(Edit tracking data)
------------------------------------

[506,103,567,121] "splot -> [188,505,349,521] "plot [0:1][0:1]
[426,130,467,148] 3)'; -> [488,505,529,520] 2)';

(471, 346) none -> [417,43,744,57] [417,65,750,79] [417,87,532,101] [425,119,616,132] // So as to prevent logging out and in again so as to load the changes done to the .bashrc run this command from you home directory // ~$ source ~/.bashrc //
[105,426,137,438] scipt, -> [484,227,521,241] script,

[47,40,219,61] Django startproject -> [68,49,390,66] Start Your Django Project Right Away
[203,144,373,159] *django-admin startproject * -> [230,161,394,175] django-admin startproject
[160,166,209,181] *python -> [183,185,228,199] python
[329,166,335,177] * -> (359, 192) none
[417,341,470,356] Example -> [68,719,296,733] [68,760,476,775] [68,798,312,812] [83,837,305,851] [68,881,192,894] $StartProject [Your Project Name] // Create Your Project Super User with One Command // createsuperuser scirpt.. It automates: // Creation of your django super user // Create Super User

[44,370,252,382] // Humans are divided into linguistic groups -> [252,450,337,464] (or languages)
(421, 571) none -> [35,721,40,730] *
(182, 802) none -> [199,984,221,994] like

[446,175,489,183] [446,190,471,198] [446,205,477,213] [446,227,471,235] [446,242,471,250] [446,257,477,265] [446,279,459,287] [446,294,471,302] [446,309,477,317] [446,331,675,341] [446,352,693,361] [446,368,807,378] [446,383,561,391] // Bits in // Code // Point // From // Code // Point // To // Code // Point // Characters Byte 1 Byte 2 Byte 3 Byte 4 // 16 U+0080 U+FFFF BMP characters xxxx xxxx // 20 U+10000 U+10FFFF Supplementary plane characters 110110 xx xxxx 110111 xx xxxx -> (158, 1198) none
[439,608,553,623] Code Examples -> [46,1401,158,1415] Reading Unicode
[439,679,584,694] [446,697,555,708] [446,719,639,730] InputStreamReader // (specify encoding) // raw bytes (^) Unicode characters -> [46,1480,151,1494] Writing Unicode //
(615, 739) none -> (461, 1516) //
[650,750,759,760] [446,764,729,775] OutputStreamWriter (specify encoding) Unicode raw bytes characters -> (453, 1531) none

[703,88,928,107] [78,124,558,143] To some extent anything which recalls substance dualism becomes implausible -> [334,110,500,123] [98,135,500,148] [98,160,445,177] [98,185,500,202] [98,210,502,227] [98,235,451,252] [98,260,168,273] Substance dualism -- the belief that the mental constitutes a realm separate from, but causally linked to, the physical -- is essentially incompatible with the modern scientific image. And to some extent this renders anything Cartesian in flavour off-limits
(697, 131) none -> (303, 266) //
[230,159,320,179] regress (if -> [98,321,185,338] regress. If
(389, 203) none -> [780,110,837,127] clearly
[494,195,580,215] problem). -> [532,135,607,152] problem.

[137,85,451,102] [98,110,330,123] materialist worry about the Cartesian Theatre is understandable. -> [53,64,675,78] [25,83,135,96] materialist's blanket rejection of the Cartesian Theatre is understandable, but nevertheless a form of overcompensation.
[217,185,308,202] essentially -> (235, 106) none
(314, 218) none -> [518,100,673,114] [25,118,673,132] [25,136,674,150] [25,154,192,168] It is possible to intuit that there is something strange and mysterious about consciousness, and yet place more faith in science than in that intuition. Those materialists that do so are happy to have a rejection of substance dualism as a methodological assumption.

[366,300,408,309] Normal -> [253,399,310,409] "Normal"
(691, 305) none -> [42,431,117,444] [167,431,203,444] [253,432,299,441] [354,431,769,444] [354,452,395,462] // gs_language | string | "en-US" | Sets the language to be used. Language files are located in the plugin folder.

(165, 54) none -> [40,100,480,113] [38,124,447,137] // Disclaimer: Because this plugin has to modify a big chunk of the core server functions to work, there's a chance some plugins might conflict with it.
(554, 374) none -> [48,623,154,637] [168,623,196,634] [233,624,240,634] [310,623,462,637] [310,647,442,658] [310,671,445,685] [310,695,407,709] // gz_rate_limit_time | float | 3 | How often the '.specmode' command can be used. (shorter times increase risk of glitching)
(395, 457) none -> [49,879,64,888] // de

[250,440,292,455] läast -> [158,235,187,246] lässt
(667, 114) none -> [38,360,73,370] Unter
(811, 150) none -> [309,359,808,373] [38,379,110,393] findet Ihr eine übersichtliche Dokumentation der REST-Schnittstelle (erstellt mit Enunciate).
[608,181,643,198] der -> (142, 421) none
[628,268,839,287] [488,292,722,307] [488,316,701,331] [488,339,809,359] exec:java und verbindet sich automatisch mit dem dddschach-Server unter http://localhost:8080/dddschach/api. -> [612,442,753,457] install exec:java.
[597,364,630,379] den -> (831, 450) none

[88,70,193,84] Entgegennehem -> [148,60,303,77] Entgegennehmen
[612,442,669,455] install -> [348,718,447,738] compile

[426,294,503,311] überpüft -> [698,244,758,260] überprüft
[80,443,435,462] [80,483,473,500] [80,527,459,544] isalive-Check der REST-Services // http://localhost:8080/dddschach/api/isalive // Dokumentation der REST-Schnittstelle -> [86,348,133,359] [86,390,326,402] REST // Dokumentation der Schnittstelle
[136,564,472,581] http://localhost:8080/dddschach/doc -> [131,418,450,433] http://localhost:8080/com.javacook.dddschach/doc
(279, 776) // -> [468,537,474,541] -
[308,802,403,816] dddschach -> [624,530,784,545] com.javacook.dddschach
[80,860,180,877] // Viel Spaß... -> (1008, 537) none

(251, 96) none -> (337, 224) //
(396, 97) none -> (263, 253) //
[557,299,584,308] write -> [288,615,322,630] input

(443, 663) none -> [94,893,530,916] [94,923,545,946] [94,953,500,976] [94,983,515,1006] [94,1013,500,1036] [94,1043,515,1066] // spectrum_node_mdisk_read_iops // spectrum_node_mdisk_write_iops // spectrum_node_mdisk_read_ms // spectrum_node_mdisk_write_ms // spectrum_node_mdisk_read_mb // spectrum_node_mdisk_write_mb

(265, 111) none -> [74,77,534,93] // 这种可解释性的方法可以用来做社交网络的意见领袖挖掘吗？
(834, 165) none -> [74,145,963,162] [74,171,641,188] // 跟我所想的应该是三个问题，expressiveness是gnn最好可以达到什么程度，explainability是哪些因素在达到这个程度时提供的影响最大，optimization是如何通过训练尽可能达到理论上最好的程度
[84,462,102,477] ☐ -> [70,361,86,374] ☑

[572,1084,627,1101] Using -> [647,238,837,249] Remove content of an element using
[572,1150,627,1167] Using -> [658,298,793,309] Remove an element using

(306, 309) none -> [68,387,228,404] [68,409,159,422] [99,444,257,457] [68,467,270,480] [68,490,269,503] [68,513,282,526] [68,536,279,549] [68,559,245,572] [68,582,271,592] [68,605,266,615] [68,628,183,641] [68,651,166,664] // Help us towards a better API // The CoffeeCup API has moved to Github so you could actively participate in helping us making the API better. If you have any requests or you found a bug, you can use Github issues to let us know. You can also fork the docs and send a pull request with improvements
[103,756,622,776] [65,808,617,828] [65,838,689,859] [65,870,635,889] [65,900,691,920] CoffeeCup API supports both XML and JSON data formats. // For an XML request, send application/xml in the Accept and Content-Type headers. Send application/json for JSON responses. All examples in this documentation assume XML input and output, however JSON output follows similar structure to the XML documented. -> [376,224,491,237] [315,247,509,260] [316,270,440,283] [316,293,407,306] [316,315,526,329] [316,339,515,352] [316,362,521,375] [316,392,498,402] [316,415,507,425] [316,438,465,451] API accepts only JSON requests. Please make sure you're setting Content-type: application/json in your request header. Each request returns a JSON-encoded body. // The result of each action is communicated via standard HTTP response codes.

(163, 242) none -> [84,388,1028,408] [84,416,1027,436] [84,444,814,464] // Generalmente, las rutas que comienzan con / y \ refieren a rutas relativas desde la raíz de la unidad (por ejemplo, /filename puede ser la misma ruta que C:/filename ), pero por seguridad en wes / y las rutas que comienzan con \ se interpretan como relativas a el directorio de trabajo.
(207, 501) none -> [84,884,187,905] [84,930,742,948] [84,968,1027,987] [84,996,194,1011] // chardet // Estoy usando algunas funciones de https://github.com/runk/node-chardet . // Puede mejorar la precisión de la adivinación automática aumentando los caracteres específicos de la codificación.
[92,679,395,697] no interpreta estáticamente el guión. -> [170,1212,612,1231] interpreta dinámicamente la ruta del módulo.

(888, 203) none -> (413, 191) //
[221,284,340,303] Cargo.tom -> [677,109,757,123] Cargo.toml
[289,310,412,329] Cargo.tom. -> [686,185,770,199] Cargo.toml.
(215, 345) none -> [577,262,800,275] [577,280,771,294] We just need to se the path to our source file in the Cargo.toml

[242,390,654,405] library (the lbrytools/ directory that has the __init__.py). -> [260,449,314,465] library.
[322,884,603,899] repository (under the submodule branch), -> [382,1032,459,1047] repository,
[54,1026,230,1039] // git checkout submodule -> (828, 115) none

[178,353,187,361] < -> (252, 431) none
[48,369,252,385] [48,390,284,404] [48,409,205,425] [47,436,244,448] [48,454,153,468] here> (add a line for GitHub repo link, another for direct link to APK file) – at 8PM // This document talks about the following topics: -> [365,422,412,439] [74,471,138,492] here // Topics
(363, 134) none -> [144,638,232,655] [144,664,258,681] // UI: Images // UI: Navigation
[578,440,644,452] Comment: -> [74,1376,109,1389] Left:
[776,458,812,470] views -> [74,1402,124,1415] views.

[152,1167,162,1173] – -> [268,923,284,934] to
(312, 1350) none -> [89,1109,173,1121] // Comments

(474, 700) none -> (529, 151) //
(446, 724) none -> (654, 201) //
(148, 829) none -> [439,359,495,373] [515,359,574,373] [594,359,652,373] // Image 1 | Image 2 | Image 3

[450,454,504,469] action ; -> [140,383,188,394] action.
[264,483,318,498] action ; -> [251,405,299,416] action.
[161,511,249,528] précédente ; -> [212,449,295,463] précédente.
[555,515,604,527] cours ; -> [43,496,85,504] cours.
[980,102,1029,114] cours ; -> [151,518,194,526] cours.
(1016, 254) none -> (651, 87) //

------------------------------------

> _Work item_:
The lines to copy run from the first line of the entries to the line containing "[426,130,467,148] 3)'; ->"; copy them exactly and output nothing else.

> _Task response_:
[506,103,567,121] "splot -> [188,505,349,521] "plot [0:1][0:1]
[426,130,467,148] 3)'; -> [488,505,529,520] 2)';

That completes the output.